UF researcher selected as semifinalist in toxicology testing competition

Dr. Christopher Vulpe, a professor at the University of Florida College of Veterinary Medicine, is a semifinalist in a toxicology testing competition sponsored by several federal agencies.

The U.S. Environmental Protection Agency, the National Institutes of Health and other groups organized the three-part competition, which will award up to $1 million to improve the relevance and predictability of data generated from chemical screening technology used for toxicology testing. Only a small number of chemicals in use today have enough toxicity data to fully evaluate their potential health risks, and better approaches to evaluate the safety of chemicals are needed, according to the EPA.

Known as the Transform Chemical Testing Challenge, the competition called on innovative thinkers to find new ways of improving current toxicity testing methods. Specifically, participants were charged with developing methods of incorporating metabolic processes into the type of testing now widely used.

Vulpe, a member of the college’s Center for Environmental and Human Toxicology, joined UF’s faculty in 2015 as part of the university’s preeminence initiative.
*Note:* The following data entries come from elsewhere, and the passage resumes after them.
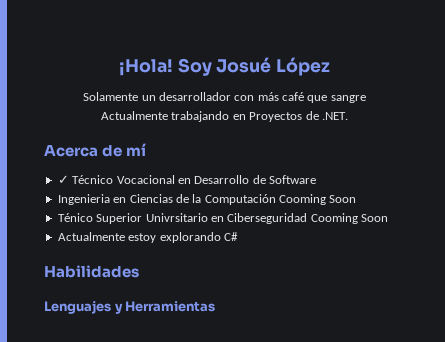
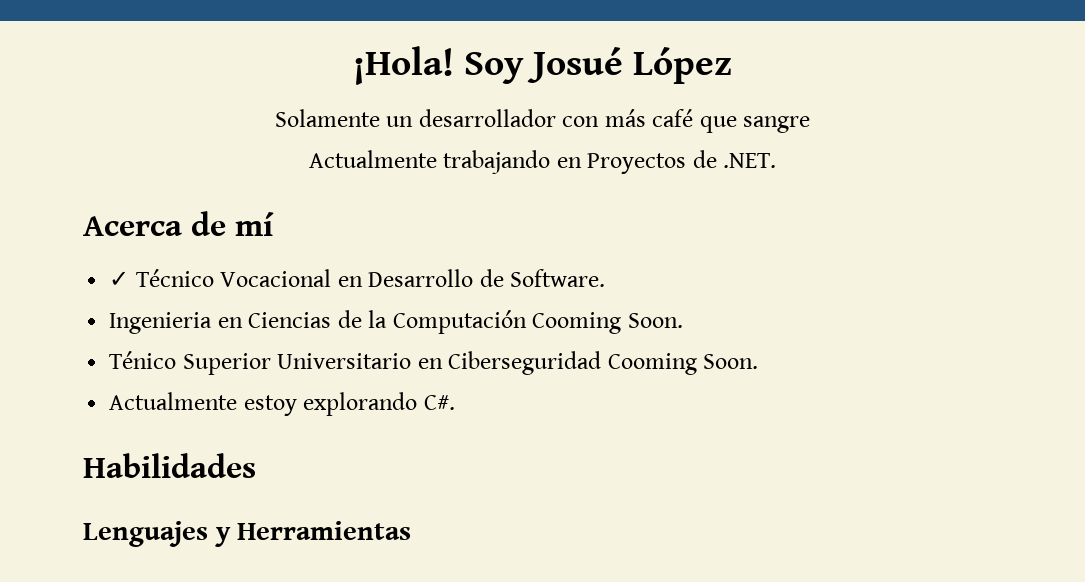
- ✓ Técnico Vocacional en Desarrollo de Software
+ ✓ Técnico Vocacional en Desarrollo de Software.
- Ingenieria en Ciencias de la Computación Cooming Soon
+ Ingenieria en Ciencias de la Computación Cooming Soon.
- Ténico Superior Univrsitario en Ciberseguridad Cooming Soon
+ Ténico Superior Universitario en Ciberseguridad Cooming Soon.
- Actualmente estoy explorando C#
+ Actualmente estoy explorando C#.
He was selected as a semifinalist in the competition’s first stage, which sought conceptual solutions that could be experimentally implemented and awarded $10,000 prizes to the winners, along with an invitation to continue on to the next stage.
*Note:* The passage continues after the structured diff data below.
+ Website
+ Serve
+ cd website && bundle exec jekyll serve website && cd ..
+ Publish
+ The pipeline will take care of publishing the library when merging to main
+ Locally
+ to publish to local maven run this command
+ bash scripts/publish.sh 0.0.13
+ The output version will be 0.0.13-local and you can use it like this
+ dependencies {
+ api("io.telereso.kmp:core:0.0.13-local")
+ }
“Our team from UF, working collaboratively with associate professor Michael Fasullo from the State University of New York Polytechnic Institute, is studying the response of immortalized human cells grown in vitro, or in a dish, to chemicals of concern,” Vulpe said.

Immortalized human cells are a population of cells from a multicellular organism which have mutated and are capable of reproducing indefinitely, hence are able to be grown in vitro for prolonged periods of time.

“However, a major problem with most immortalized human cells is reduced or absent metabolic enzymes involved in chemical metabolism,” Vulpe added. “This means that toxicology tests using them may not accurately reflect what could be expected in a person,” he said.

The proposed method makes use of a DNA-editing technology known as clustered regularly interspaced short palindromic repeats, or CRISPR, to activate one or more genes for the metabolic enzymes that the cultured cells no longer produce. That allows the cultured cells to begin metabolizing chemicals as they normally would in the body — thus improving the accuracy of the toxicity tests.

“More predictive in vitro tests could also reduce the need for animals in chemical testing,” Vulpe said.

He will compete in the next stage of the competition to develop a prototype system that demonstrates proof of concept.